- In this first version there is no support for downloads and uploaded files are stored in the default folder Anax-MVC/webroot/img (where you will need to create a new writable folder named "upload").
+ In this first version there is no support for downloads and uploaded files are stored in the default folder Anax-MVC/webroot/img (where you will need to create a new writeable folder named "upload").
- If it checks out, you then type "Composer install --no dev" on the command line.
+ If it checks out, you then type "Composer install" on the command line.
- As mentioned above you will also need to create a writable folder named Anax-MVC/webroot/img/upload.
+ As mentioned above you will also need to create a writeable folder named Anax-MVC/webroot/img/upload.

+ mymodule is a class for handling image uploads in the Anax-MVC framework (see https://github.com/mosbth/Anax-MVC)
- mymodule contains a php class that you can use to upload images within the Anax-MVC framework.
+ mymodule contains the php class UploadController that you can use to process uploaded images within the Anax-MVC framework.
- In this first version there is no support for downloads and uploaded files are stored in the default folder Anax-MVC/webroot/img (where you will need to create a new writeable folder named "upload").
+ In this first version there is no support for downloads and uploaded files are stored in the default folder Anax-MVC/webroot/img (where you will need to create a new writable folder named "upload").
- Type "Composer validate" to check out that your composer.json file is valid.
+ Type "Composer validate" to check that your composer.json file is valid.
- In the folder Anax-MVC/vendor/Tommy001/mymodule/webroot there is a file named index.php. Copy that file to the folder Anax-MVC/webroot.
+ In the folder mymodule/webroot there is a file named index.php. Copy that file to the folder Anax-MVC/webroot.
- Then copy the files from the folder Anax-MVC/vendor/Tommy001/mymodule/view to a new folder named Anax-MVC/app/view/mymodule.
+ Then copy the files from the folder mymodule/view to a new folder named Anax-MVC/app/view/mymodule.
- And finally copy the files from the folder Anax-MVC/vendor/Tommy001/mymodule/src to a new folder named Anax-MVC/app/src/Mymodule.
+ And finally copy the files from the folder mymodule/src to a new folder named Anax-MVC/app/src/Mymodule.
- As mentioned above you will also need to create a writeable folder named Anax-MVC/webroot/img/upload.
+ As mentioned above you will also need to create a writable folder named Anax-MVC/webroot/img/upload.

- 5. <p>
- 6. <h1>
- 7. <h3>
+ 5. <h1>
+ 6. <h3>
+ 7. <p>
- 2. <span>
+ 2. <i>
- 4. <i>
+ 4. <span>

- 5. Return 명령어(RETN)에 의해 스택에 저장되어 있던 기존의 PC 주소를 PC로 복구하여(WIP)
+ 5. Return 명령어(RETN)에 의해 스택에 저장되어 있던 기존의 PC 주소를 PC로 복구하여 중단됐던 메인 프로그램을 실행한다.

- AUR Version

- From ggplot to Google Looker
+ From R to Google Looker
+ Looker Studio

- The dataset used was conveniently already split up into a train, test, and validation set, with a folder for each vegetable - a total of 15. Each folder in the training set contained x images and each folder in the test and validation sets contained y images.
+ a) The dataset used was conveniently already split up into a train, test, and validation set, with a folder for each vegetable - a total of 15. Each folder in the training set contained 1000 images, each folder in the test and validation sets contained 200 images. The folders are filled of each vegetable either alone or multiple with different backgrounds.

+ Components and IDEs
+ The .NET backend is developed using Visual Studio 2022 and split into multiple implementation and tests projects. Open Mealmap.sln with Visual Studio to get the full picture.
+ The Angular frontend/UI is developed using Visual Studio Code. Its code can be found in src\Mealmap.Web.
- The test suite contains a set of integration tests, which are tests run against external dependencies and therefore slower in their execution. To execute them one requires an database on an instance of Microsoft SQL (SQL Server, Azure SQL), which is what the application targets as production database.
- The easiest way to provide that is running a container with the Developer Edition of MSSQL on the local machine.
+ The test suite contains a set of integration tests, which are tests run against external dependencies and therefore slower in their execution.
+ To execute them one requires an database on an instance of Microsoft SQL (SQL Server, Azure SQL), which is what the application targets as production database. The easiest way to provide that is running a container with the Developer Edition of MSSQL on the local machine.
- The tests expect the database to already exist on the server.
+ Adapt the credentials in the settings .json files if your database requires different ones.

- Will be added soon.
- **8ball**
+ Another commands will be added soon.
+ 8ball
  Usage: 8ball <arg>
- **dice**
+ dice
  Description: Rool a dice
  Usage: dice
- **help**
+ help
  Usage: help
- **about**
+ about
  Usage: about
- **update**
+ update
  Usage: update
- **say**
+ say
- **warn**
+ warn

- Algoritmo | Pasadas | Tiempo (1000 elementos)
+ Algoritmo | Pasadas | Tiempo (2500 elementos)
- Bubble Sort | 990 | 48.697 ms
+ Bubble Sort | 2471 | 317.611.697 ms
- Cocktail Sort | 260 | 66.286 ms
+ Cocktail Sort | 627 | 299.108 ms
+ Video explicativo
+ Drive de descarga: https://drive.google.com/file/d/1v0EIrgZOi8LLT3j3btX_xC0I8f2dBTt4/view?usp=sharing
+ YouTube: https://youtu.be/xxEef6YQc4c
==*==
* Prompt: Return the line that contains "627 | 299.108 ms" along with every line after it through the end of the entries, exactly, adding nothing.

* Written response:
+ Cocktail Sort | 627 | 299.108 ms
+ Video explicativo
+ Drive de descarga: https://drive.google.com/file/d/1v0EIrgZOi8LLT3j3btX_xC0I8f2dBTt4/view?usp=sharing
+ YouTube: https://youtu.be/xxEef6YQc4c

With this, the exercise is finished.